You can clearly see the coordinates in the URL above.

A while ago, they started redirecting users from maps.google.com to google.com. This makes it so if you're on the website and have shared your location to google maps through your browser, now anytime you're browsing the web, google maps has the permission to snoop on your location.

https://www.google.com/maps/@46.2246019,9.5408571,153m/data=!3m1!1e3?entry=ttu&g_ep=EgoydDI2MDUAuS5wIKXMaZoASAFQAw%3D%3D

These are the new share google maps URLs (anonimized):

https://maps.app.goo.gl/teQpuRxSWa8MCLkw6

Notice how these last URL formats do not contain the coordinates, but are instead a shortened link on google's servers.

Ignoring the longevity concerns in using link shorteners, this makes it impossible to retrieve the location that got shared without connecting to google's servers, and given that it's a de-facto standard, users of alternative cartography apps have to interface with it.

Or do they?

What to do

On Android at least, any application can register an intent receiver for any URI, allowing it to launch when the user clicks on one.

Since Android 6 though, applications can register as an "official" app for any given domain. This makes it a bit more complicated for us, but there is a way to do this.

There's a menu in Settings -> Apps -> Other settings -> Default apps -> Opening links that allows one to choose which applications open on any given URI.

We can now make an app that opens on any of these «proprietary» map URIs, extracts the coordinates from it and opens the application picker using a geo: URI2, to let the user pick which app they want to use.

Let's briefly go over how it works in practice:

We define in the application's manifest, a blank hidden Activity that listens on the URI we need:

<activity
    android:name=".UriHandlerActivity"
    android:exported="true"
    android:label="@string/title_activity_uri_handler"
    android:theme="@android:style/Theme.NoDisplay"
    android:excludeFromRecents="true">

    <intent-filter android:label="@string/filter_view_http">
        <action android:name="android.intent.action.VIEW" />
        <category android:name="android.intent.category.DEFAULT"/>
        <category android:name="android.intent.category.BROWSABLE"/>
        
        <data android:scheme="https" android:host="google.com" android:pathPrefix="/maps"/>
        
        <data android:scheme="https" android:host="openstreetmap.org" android:pathPrefix="/"/>
    </intent-filter>
</activity>

Then, when our activity starts, we grab the URI that the user clicked on, extract the coordinates and create a geo: URI:

class UriHandlerActivity : ComponentActivity() {
    override fun onCreate(savedInstanceState: Bundle?) {
        super.onCreate(savedInstanceState)
        enableEdgeToEdge()

        val action: String? = intent?.action
        var data: Uri? = intent?.data

        val coords = parseURI(URLDecoder.decode(data.toString()))
        // if we were successful, generate the geo URI
        if (coords != null) {
            val geouri = "geo:${coords.first},${coords.second}".toUri()

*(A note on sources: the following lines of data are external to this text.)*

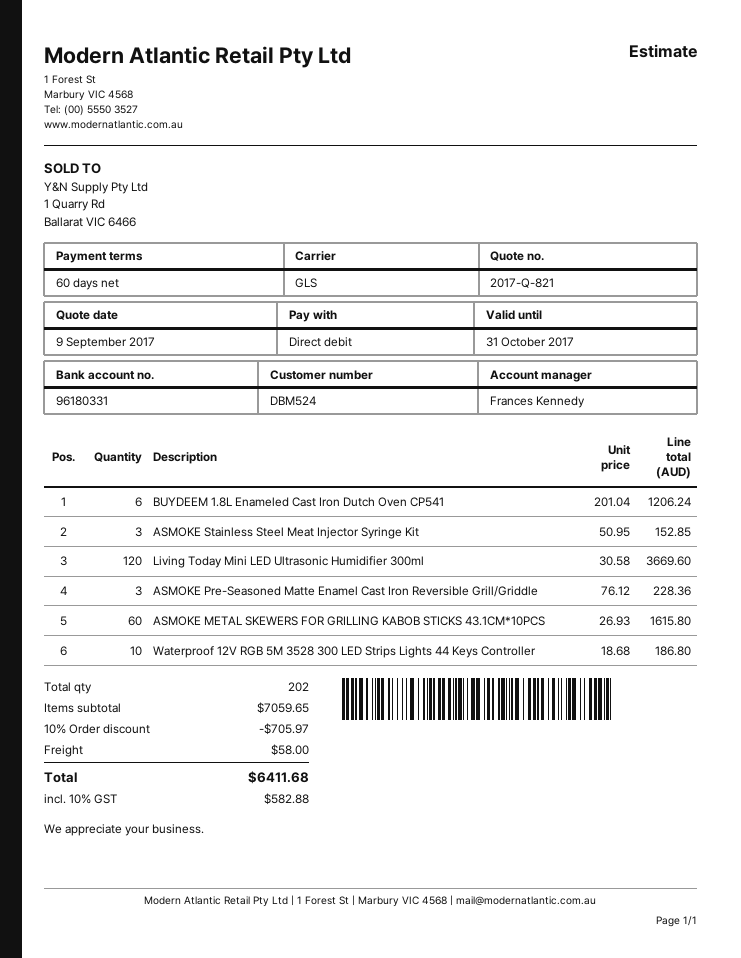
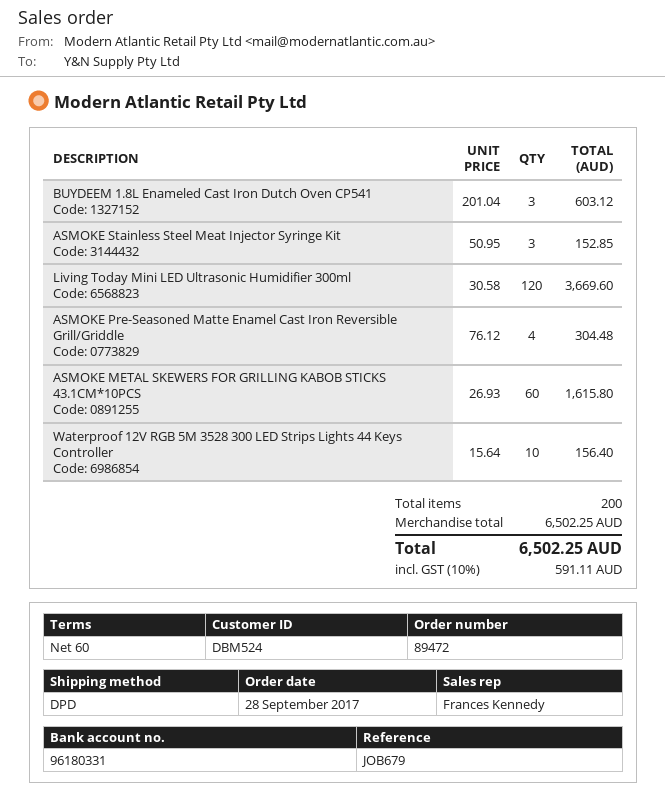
shipping method: GLS -> DPD
BUYDEEM 1.8L Enameled Cast Iron Dutch Oven CP541: 6 x 201.04 = 1206.24 -> 3 x 201.04 = 603.12
ASMOKE Pre-Seasoned Matte Enamel Cast Iron Reversible Grill/Griddle: 3 x 76.12 = 228.36 -> 4 x 76.12 = 304.48
Waterproof 12V RGB 5M 3528 300 LED Strips Lights 44 Keys Controller: 10 x 18.68 = 186.80 -> 10 x 15.64 = 156.40
total quantity: 202 -> 200
subtotal: 7059.65 -> 6502.25
discount: 10% = 705.97 -> none
shipping: 58.00 -> none
tax: 10% = 582.88 -> 10% = 591.11
total: 6411.68 -> 6502.25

            val i = Intent(Intent.ACTION_VIEW).setData(geouri)
            finish()
	        startActivity(i)
            // close the activity so there isn't a transparent activity lingering
            return
        }
}

To grab the coordinates from the URIs, some regex will do:

fun parseURI(uri: String): Pair<Number, Number>? {
    val patterns = listOf(
        "google\\.com/@(?<lat>-?\\d+\\.\\d+),(?<lon>-?\\d+\\.\\d+)",
        
        "openstreetmap\\.org/search\\?.*lat=(?<lat>-?\\d+\\.\\d+)&lon=(?<lon>-?\\d+\\.\\d+)"
    )

    for (patternStr in patterns) {
        val regex = patternStr.toRegex()

        val match = regex.find(uri)
        if (match != null) {
            val lat = match.groups["lat"]?.value
            val lon = match.groups["lon"]?.value

            if (!(lat.isNullOrEmpty() && lon.isNullOrEmpty())) {
                return try {
                    Pair(lat!!.toDouble(), lon!!.toDouble())
                } catch (ex: NumberFormatException) {
                    null
                } catch (ex: AssertionError) {
                    null
                }
            }
        }
    }

    return null
}

Expanding from this, we can add as many URIs as we want, provided we add them to our manifest and create a regex for them.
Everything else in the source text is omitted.